Sputnik V : le pari russe (PARMENTIER – France Info)

Considérée avec scepticisme par l’OMS, l’annonce d’un vaccin russe contre le coronavirus « s’inscrit d’abord dans des considérations de politique intérieure », estime, sur franceinfo, Florent Parmentier, spécialiste de la Russie et secrétaire général du CEVIPOF-Sciences Po. Avec cette annonce, le président russe « prend un certain nombre d’acteurs internationaux à contrepied » et affiche sa volonté « de devenir une redevenir une puissance scientifique respectée ».

franceinfo : faut-il se réjouir de l’annonce de Vladimir Poutine ou s’inquiéter de ce qui ressemble à une course à qui dégaine le premier son vaccin?

Florent Parmentier : Ce qui est certain, c’est que la vaccination était un sujet social, politique, on voit que c’est aussi un sujet géopolitique. D’abord parce que c’est le président Poutine lui-même qui, dans son allocution, fait référence à Spoutnik, cela rappelle que la Russie a une volonté de redevenir une puissance scientifique respectée. Et puis aussi géopolitique parce que l’institut Gamaleïa, qui porte ce projet dépend de financement du fonds souverain russe, c’est à dire de la puissance publique russe. Faut-il s’en inquiéter ? Cette annonce s’inscrit d’abord dans des considérations de politique intérieure.

Depuis plusieurs semaines maintenant à Khabarovsk, dans l’extrême-orient russe, il y a un certain nombre de manifestations qui ont lieu et le pouvoir central voit un moyen, finalement, de redorer son blason et en quelque sorte de montrer que la Russie est présente dans cette crise.

On a eu d’ailleurs cette présence russe tout à fait notable au moment où, en mars dernier, l’Italie était en grande difficulté, où l’aide européenne n’était pas encore visible. On a eu une présence russe avec des livraisons de masques, de produits, etc.

Peut-considérer que cette annonce de Vladimir Poutine est un coup politique ou un coup de poker ?

Il est certain qu’il prend un certain nombre d’acteurs internationaux à contre-pied.

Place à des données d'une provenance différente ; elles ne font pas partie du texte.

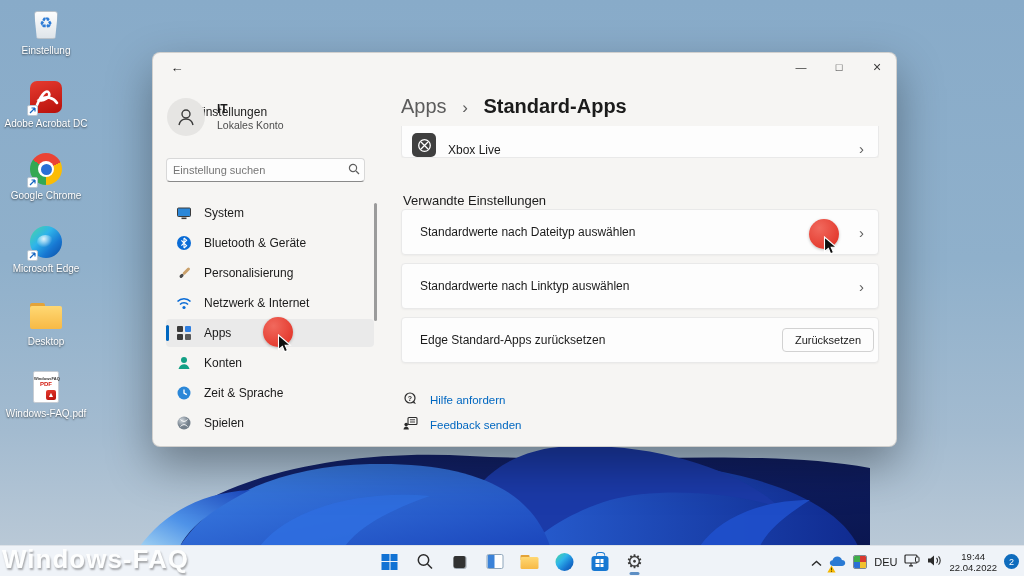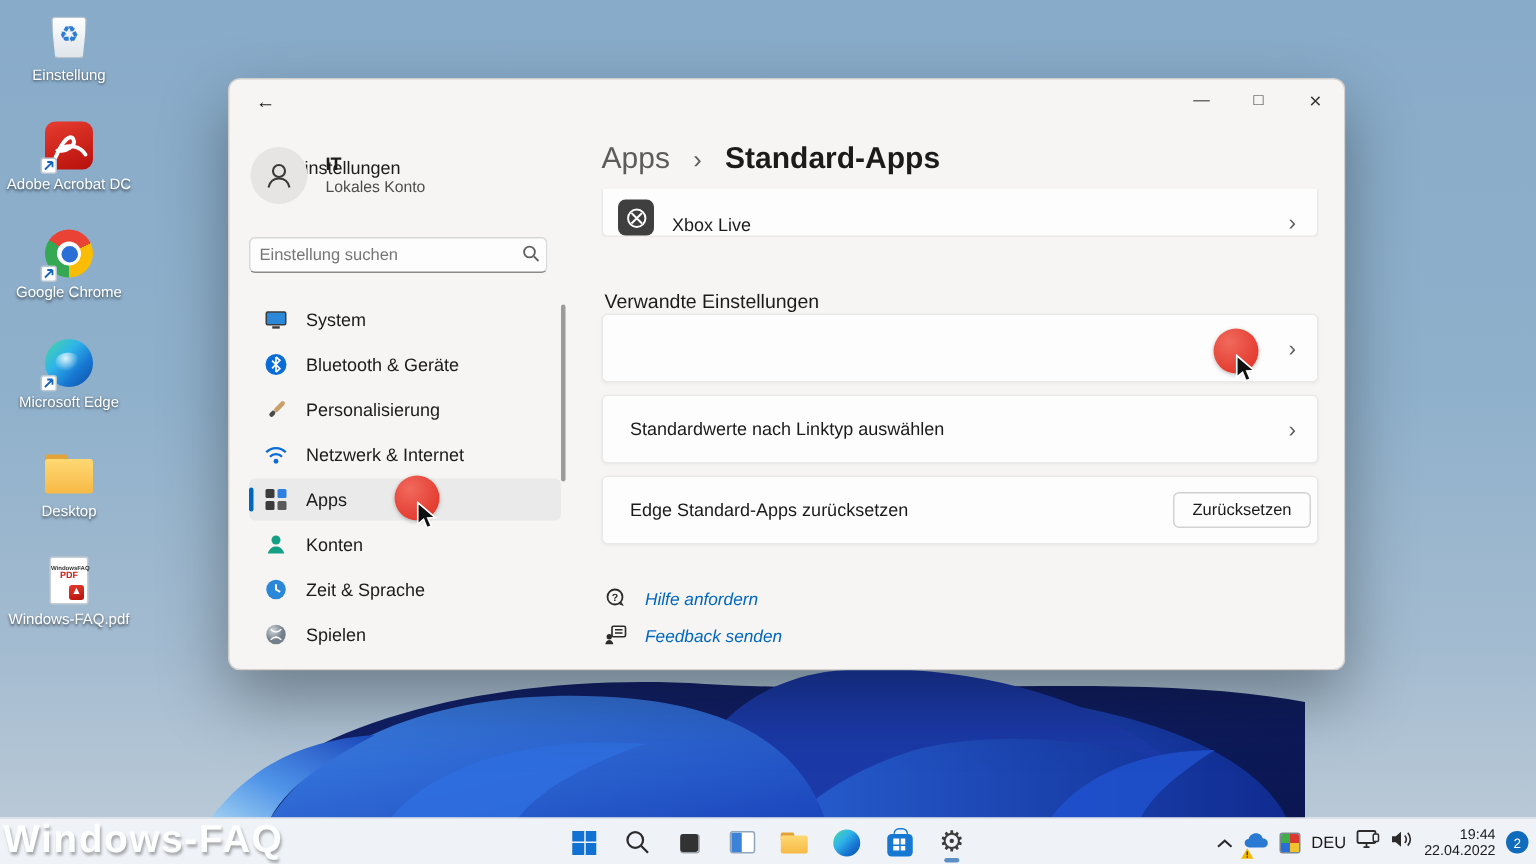--- a/index.html
+++ b/index.html
@@ -384,6 +384,7 @@
   <div class="sect-title">Verwandte Einstellungen</div>
 
   <div class="srow" style="top:156px">
+    <span class="rlbl">Standardwerte nach Dateityp auswählen</span>
     <span class="row-chev">›</span>
   </div>
 

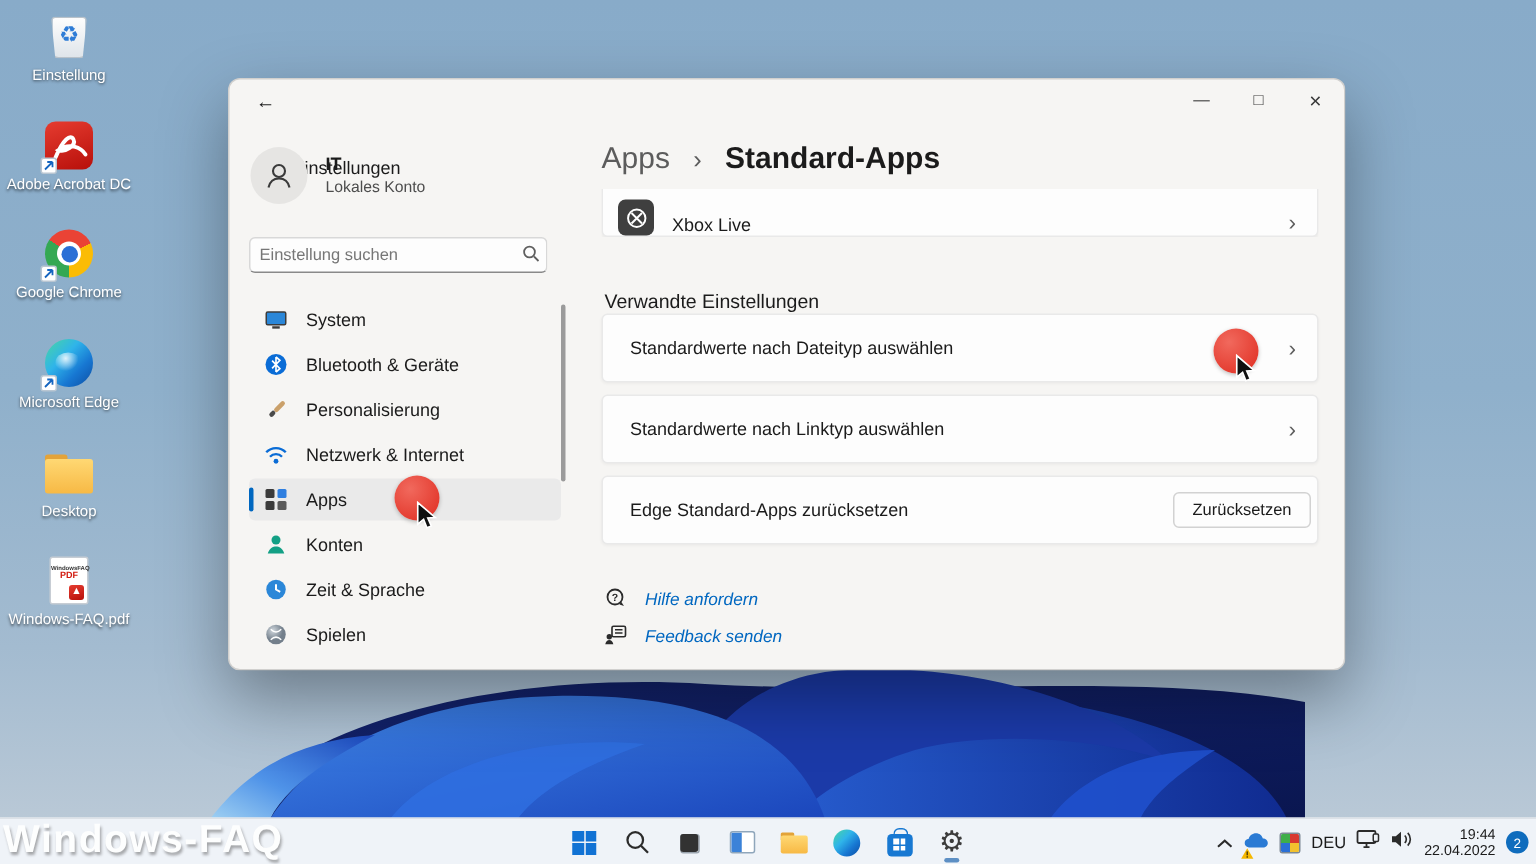--- a/index.html
+++ b/index.html
@@ -101,7 +101,7 @@
       border:1px solid #d2d2d2; border-radius:4px; font-size:11px; font-family:"Liberation Sans",sans-serif; color:#1b1b1b; }
 
   .flink { position:absolute; left:250px; display:flex; align-items:center; gap:12px; }
-  .flink .ltext { color:#0067c0; font-size:11.5px;font-style:italic; }
+  .flink .ltext { color:#0067c0; font-size:11.5px; }
 
   
   .redspot { position:absolute; width:30px; height:30px; border-radius:50%;

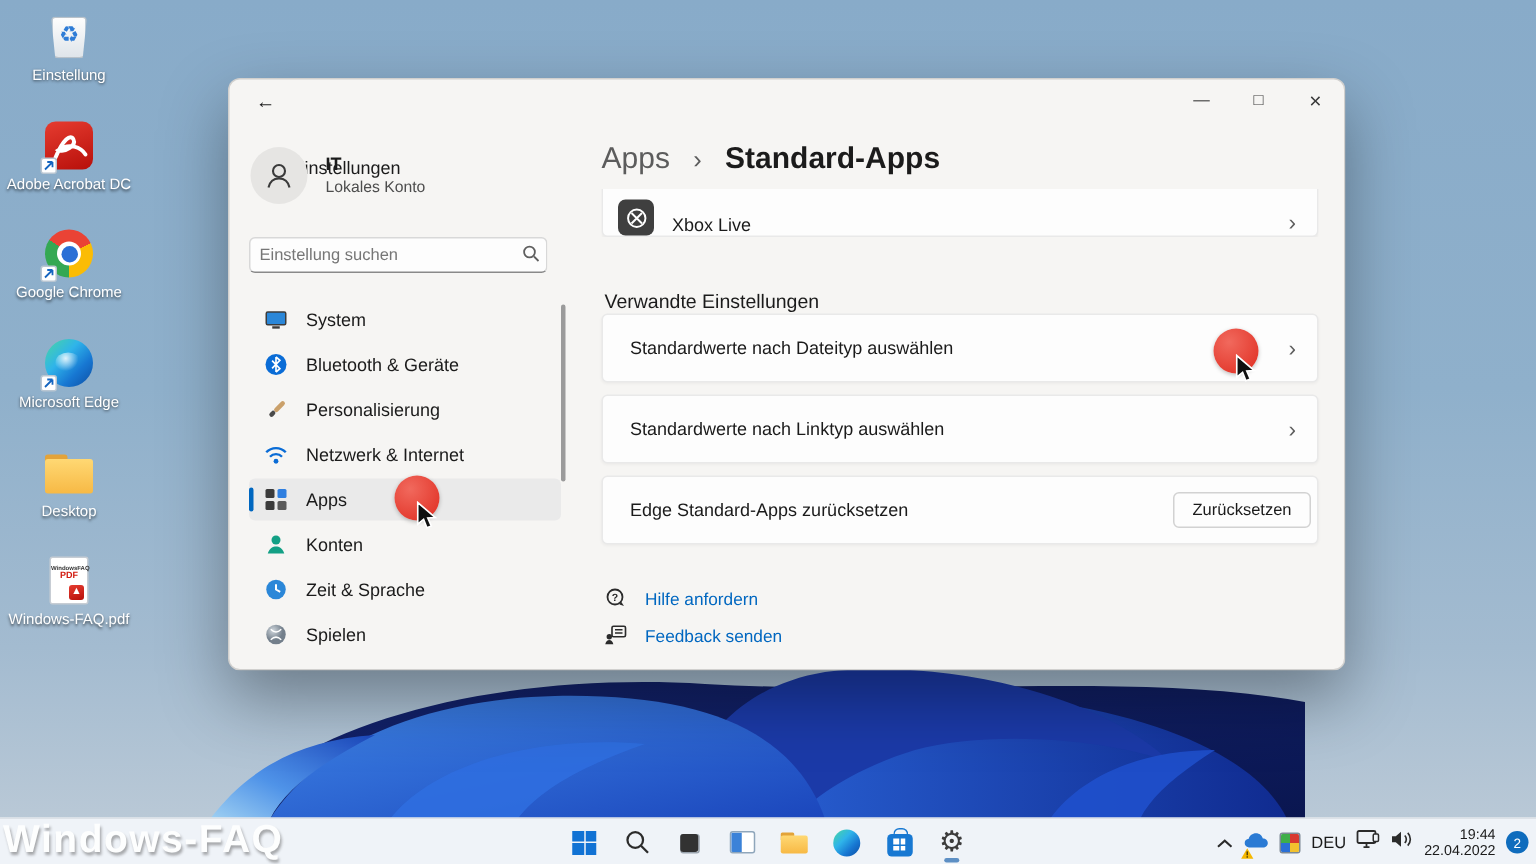--- a/index.html
+++ b/index.html
@@ -137,7 +137,7 @@
 
   .tb-right { position:absolute; right:5px; top:0; height:31px; display:flex; align-items:center; gap:7px; }
   .deu { font-size:11px; color:#1b1b1b; }
-  .clockblk { text-align:right; font-size:9.5px; color:#1b1b1b; line-height:11px; }
+  .clockblk { text-align:center; font-size:9.5px; color:#1b1b1b; line-height:11px; }
   .badge { width:15px; height:15px; border-radius:50%; background:#0f6cbd; color:#fff; font-size:9px;
       display:flex; align-items:center; justify-content:center; }
   .appgrid { width:14px; height:14px; border-radius:2px; border:1px solid #7c8894; overflow:hidden;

Il y a une dizaine de jours, le directeur général de l’Organisation mondiale de la santé disait qu’il n’y aurait peut-être jamais de vaccin. On sait par ailleurs que le président américain souhaitait sortir son vaccin peu avant le 3 novembre prochain, peu avant les élections présidentielles. On sait aussi que l’Institut Pasteur, l’Université d’Oxford, un certain nombre d’acteurs allemands ou chinois sont aussi extrêmement présents dans cette recherche-là. Il y a quelque chose qui est de l’ordre du symbolique de planter le drapeau sur un nouveau continent et de voir ensuite comment tout cela pourrait se revendiquer, si cette victoire revendiquée est véritable.

Cette stratégie risquée ne pourrait-elle pas se retourner contre Vladimir Poutine ?

Effectivement. Soit il est sûr de son vaccin et le vaccin est un succès. La question qui se posera pour lui est de savoir vers qui l’exporter, à qui l’offrir, comment maximiser en quelque sorte l’influence de la Russie par rapport à ce succès qui sera à la fois un succès de prestige, mais également un succès avec des retombées économiques. Ça peut aussi être un effet d’annonce, dans ce cas on aura un certain nombre d’effets secondaires qui seront liés à ce vaccin. Ça peut enfin être un résultat d’apprenti sorcier et le résultat serait catastrophique.

En choisissant le nom « Spoutnik », du nom du tout premier objet envoyé dans l’espace par l’espèce humaine et en l’occurrence par l’Union soviétique, Vladimir Poutine a-t-il l’objectif de flatter le sentiment patriotique, notamment le sentiment de fierté de cette époque de l’URSS ?

Ce qui est certain, c’est que la conquête spatiale a existé dans la littérature russe dès le XIXe siècle. Vous avez un certain nombre d’auteurs qui se projettent un peu comme l’avait fait chez nous Jules Verne. Il y a eu ce mythe effectivement de la conquête spatiale qui correspond au 19e siècle, à un rythme d’accroissement de l’espace russe extrêmement important.

Je pense qu’il y a quelque chose qui est de l’ordre de flatter l’ego national, et de rappeler que la Russie a été une puissance scientifique et militaire également.

Si elle a été une puissance militaire, c’est aussi avec les investissements qu’elle a pu faire et c’est aussi l’occasion de valider l’idée selon laquelle un certain nombre d’initiatives, comme celle d’un vaccin, doivent être soutenues par un État central puissant tel que l’imagine Vladimir Poutine.